■ WHAT IS BEING ASKED ■
A word-for-word copy of the entries is the goal; leave out the pictures.

━━━━━ DATASET RECORDS

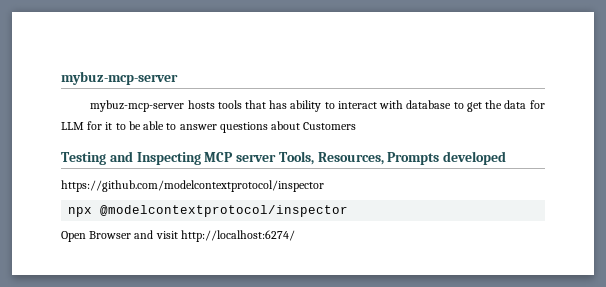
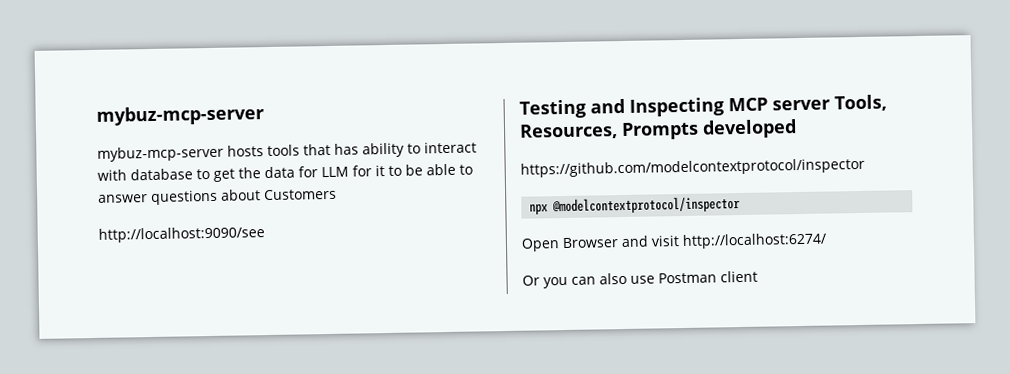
+ http://localhost:9090/see
+ Or you can also use Postman client

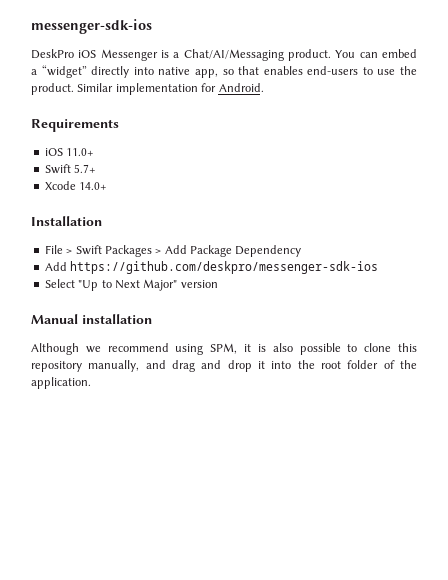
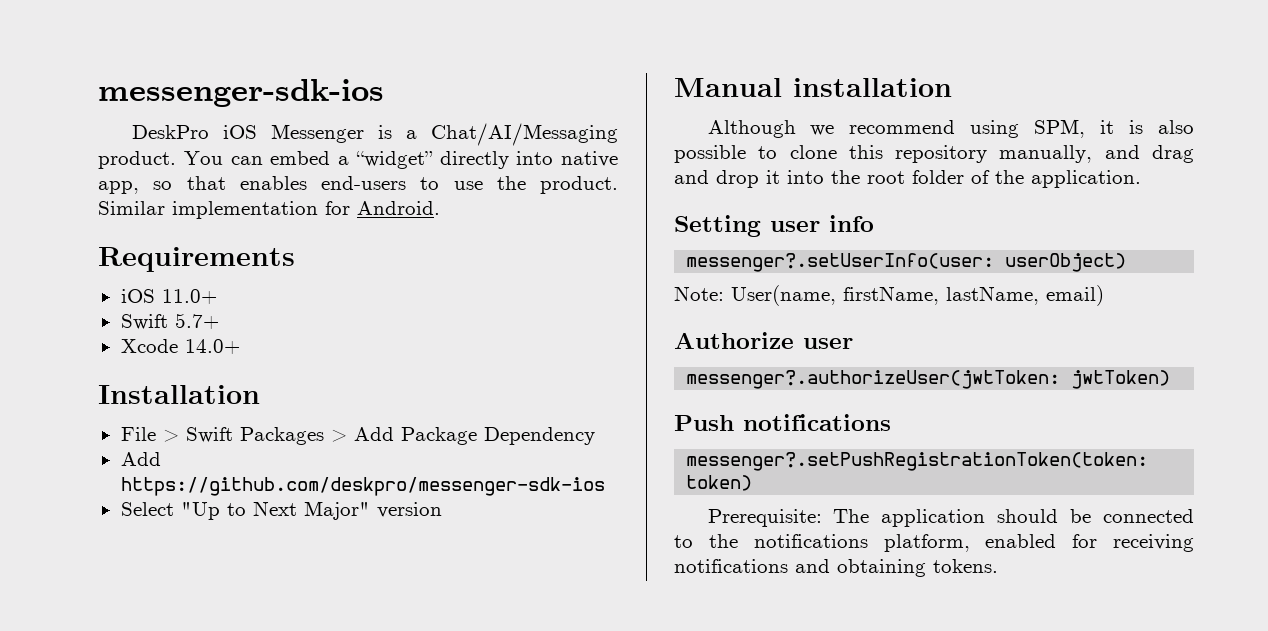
+ Setting user info
+ messenger?.setUserInfo(user: userObject)
+ Note: User(name, firstName, lastName, email)
+ Authorize user
+ messenger?.authorizeUser(jwtToken: jwtToken)
+ Push notifications
+ messenger?.setPushRegistrationToken(token: token)
+ Prerequisite: The application should be connected to the notifications platform, enabled for receiving notifications and obtaining tokens.

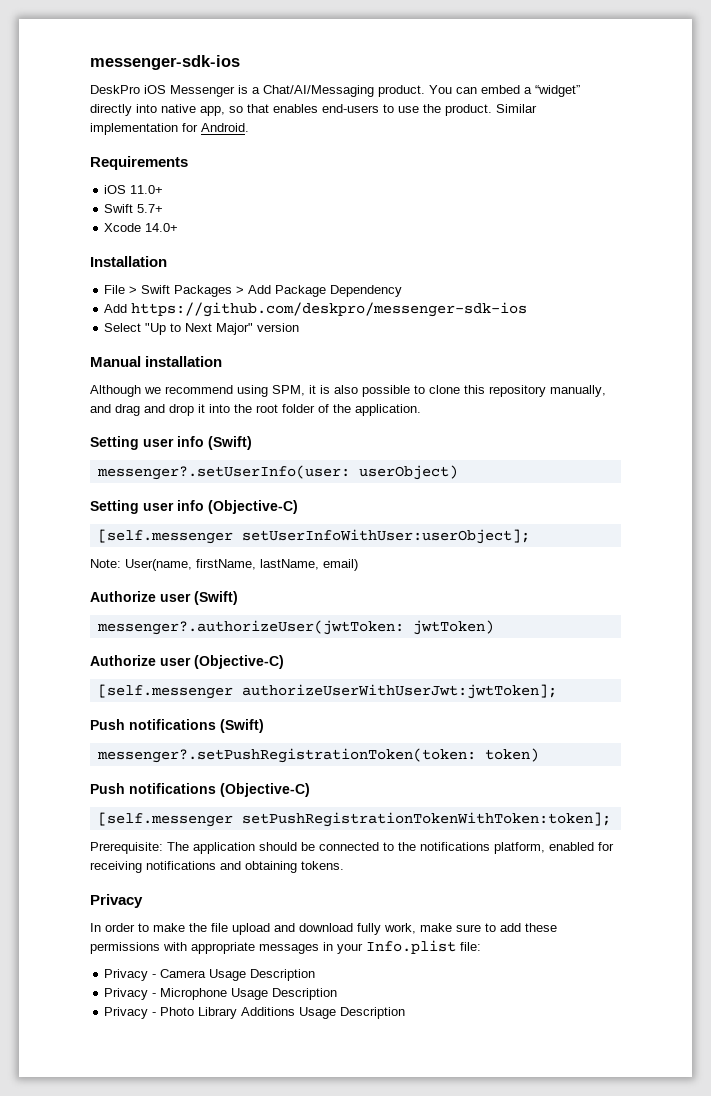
- Setting user info
+ Setting user info (Swift)
+ Setting user info (Objective-C)
+ [self.messenger setUserInfoWithUser:userObject];
- Authorize user
+ Authorize user (Swift)
- Push notifications
+ Authorize user (Objective-C)
+ [self.messenger authorizeUserWithUserJwt:jwtToken];
+ Push notifications (Swift)
+ Push notifications (Objective-C)
+ [self.messenger setPushRegistrationTokenWithToken:token];
  Prerequisite: The application should be connected to the notifications platform, enabled for receiving notifications and obtaining tokens.
+ Privacy
+ In order to make the file upload and download fully work, make sure to add these permissions with appropriate messages in your Info.plist file:
+ Privacy - Camera Usage Description
+ Privacy - Microphone Usage Description
+ Privacy - Photo Library Additions Usage Description

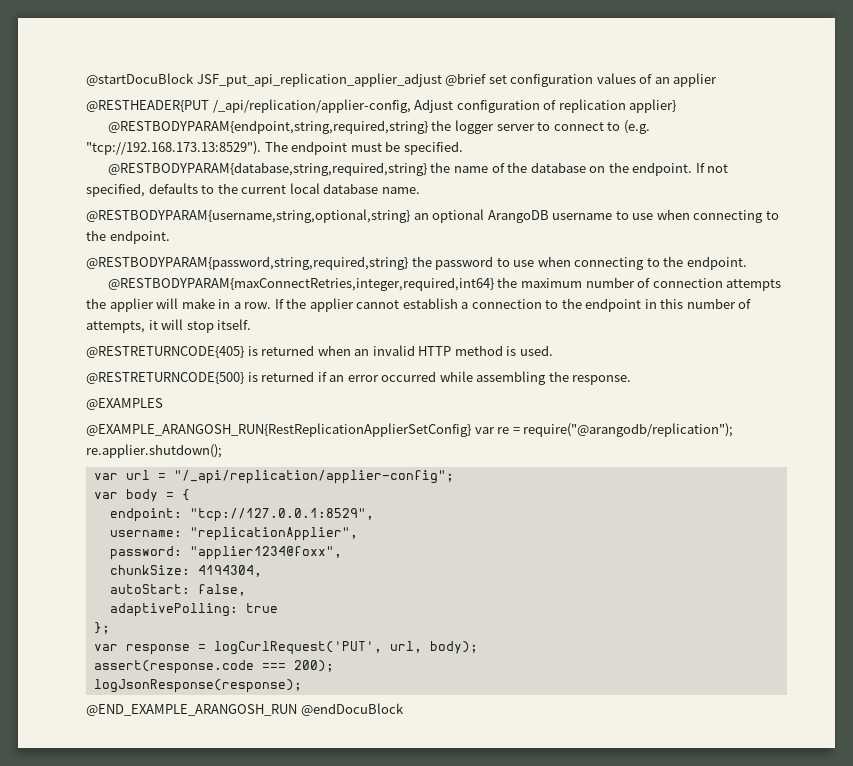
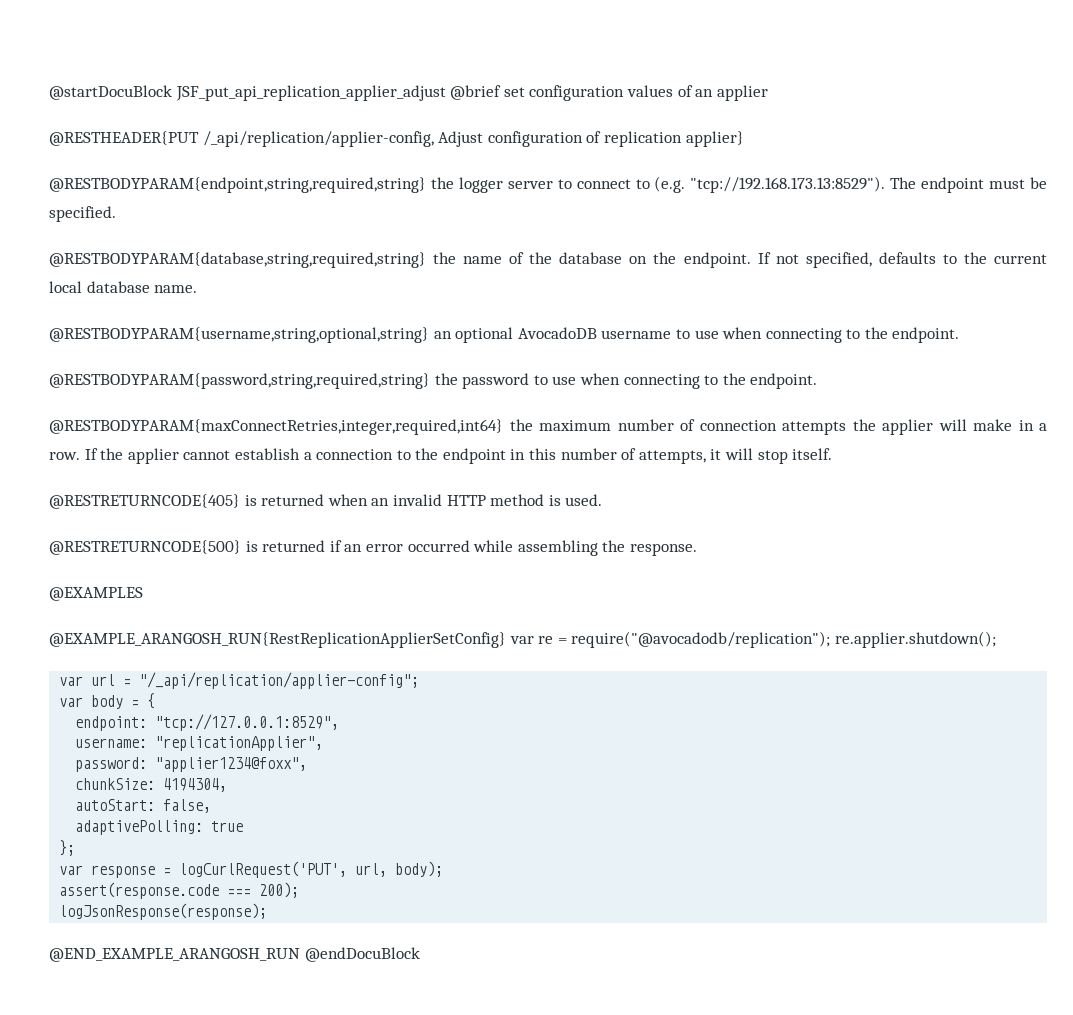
- @RESTBODYPARAM{username,string,optional,string} an optional ArangoDB username to use when connecting to the endpoint.
+ @RESTBODYPARAM{username,string,optional,string} an optional AvocadoDB username to use when connecting to the endpoint.
- @EXAMPLE_ARANGOSH_RUN{RestReplicationApplierSetConfig} var re = require("@arangodb/replication"); re.applier.shutdown();
+ @EXAMPLE_ARANGOSH_RUN{RestReplicationApplierSetConfig} var re = require("@avocadodb/replication"); re.applier.shutdown();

━━━━━━━━━━

■ PROBLEM SOLUTION ■
+ http://localhost:9090/see
+ Or you can also use Postman client

+ Setting user info
+ messenger?.setUserInfo(user: userObject)
+ Note: User(name, firstName, lastName, email)
+ Authorize user
+ messenger?.authorizeUser(jwtToken: jwtToken)
+ Push notifications
+ messenger?.setPushRegistrationToken(token: token)
+ Prerequisite: The application should be connected to the notifications platform, enabled for receiving notifications and obtaining tokens.

- Setting user info
+ Setting user info (Swift)
+ Setting user info (Objective-C)
+ [self.messenger setUserInfoWithUser:userObject];
- Authorize user
+ Authorize user (Swift)
- Push notifications
+ Authorize user (Objective-C)
+ [self.messenger authorizeUserWithUserJwt:jwtToken];
+ Push notifications (Swift)
+ Push notifications (Objective-C)
+ [self.messenger setPushRegistrationTokenWithToken:token];
  Prerequisite: The application should be connected to the notifications platform, enabled for receiving notifications and obtaining tokens.
+ Privacy
+ In order to make the file upload and download fully work, make sure to add these permissions with appropriate messages in your Info.plist file:
+ Privacy - Camera Usage Description
+ Privacy - Microphone Usage Description
+ Privacy - Photo Library Additions Usage Description

- @RESTBODYPARAM{username,string,optional,string} an optional ArangoDB username to use when connecting to the endpoint.
+ @RESTBODYPARAM{username,string,optional,string} an optional AvocadoDB username to use when connecting to the endpoint.
- @EXAMPLE_ARANGOSH_RUN{RestReplicationApplierSetConfig} var re = require("@arangodb/replication"); re.applier.shutdown();
+ @EXAMPLE_ARANGOSH_RUN{RestReplicationApplierSetConfig} var re = require("@avocadodb/replication"); re.applier.shutdown();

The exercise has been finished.